Americans resist thinking about the psychology of money or psychoeconomics. What, for instance, about our collective denial regarding campaign finance?
The was a sea change in campaign finance in 2010 when a divided court ruled 5 to 4 that corporations have the same rights as individual voters. The Supreme Court’s decision, Citizens United v. Federal Election Commission overturned decades of campaign finance law by enabling unrestricted and anonymous corporate donations to electoral candidates (e.g. bribes).
The ruling legitimized the fantasy of corporate personhood. It declared that corporations, rather than being legal constructs, are equal to citizens with legal rights. It thus increased the tight grip corporate CEOs, Wall Street executives, big oil, unions, health insurance and pharmaceutical companies have on our electoral process.
“American democracy is now for sale to the highest bidder, courtesy of the U.S. Supreme Court.” says Susan Lerner of commoncause.org
How do we so easily forget the 2007-08 financial crisis wreaked by the deregulation of banks and the abuses of privatized wealth? Is this collective repetition compulsion?
The court defended the Citizens United ruling by arguing that campaign contributions should be protected as free speech. Through a broad interpretation of the First Amendment, it treated corporate speech rights as the same as that of you and me. The 2012 presidential election will be the most expensive in history (40% higher than the last presidential campaign) with the cost of advertising estimated at 9.8 billion in television and radio commercials, online pop-ups. More money renders certain voices louder, corrupts the democratic process and denies our human plurality.
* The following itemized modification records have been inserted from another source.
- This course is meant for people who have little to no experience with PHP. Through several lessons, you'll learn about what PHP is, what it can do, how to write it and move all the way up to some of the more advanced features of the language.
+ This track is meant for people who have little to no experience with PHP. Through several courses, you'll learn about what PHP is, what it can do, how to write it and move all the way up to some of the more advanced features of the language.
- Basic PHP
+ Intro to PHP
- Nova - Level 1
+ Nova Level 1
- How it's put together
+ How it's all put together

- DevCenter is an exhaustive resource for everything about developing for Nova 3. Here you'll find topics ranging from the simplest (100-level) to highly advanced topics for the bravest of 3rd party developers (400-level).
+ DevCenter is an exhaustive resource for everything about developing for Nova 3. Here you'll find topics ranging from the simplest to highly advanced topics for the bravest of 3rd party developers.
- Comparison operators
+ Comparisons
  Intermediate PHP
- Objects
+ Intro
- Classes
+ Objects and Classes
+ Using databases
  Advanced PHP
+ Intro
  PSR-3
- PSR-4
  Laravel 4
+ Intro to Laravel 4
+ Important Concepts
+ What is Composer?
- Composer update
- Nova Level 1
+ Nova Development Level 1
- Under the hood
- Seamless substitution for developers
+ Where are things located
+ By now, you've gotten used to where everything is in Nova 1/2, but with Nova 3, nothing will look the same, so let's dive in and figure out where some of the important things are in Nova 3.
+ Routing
Money is not speech although it seems a dream thought in our fantasy of corporate personhood. The Fair Elections Now Act aims to reverse this distortion of democracy by money by advocating publicly funded elections rather than those funded by private donations. Participating candidates seek support from their communities, the people they are supposed to represent, rather than from Washington, D.C. Federal candidates are freed from the grind of constant fundraising in order to focus on what people of their communities want.
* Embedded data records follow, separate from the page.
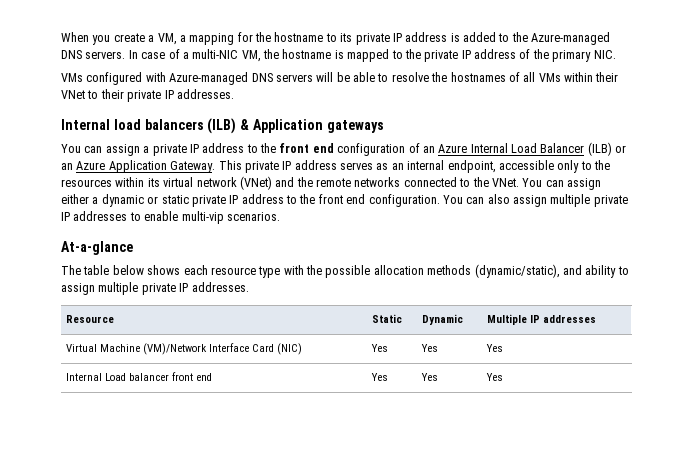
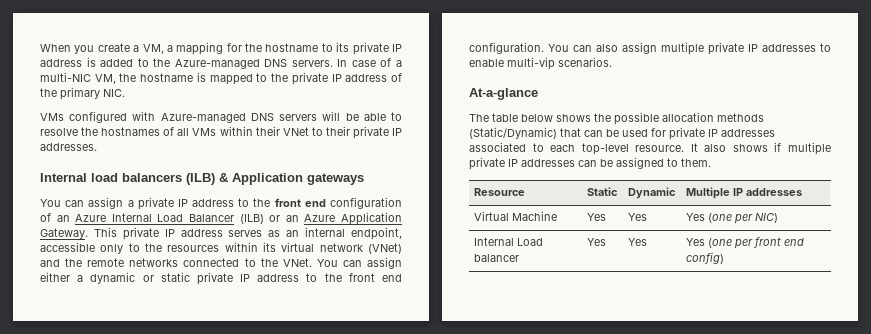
- The table below shows each resource type with the possible allocation methods (dynamic/static), and ability to assign multiple private IP addresses.
+ The table below shows the possible allocation methods (Static/Dynamic) that can be used for private IP addresses associated to each top-level resource. It also shows if multiple private IP addresses can be assigned to them.
- Virtual Machine (VM)/Network Interface Card (NIC) | Yes | Yes | Yes
+ Virtual Machine | Yes | Yes | Yes (one per NIC)
- Internal Load balancer front end | Yes | Yes | Yes
+ Internal Load balancer | Yes | Yes | Yes (one per front end config)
When our government protects the American people from the clamor of corporate interests and regulates the flow of money in the political marketplace fit acts as superego, a moral instrument of the body politic -- much like the moral function within the individual psyche.
Running counter to this sense of collective conscience are the values of individualism and capitalism extolled by the US. Free market forces are, metaphorically, the “id” of our economy -- leading to greed, domination, and sadism. Dependency and the role of the caregiver are devalued in our national household. We mythologize the solo entrepreneur. Such habits of thought define our social relations as much as our social relations define these habits of thought.
A healthy the superego requires love, what Freud called Eros. A loving conscience originates in the preoe,dipal relation between primary caregiver and child, in infant’s identification with the nurturer. (_Freud, Women, and Morality: The Psychology of Good and Evil_, by Eli Sagan) We thus learn to love as we have been loved. Conscience is the component of the superego that allows one to feel for another, to hear another’s voice. It is the force that drives social progress and the development of enlightened moral values. It helps us find a healthy balance between social responsibility and self care.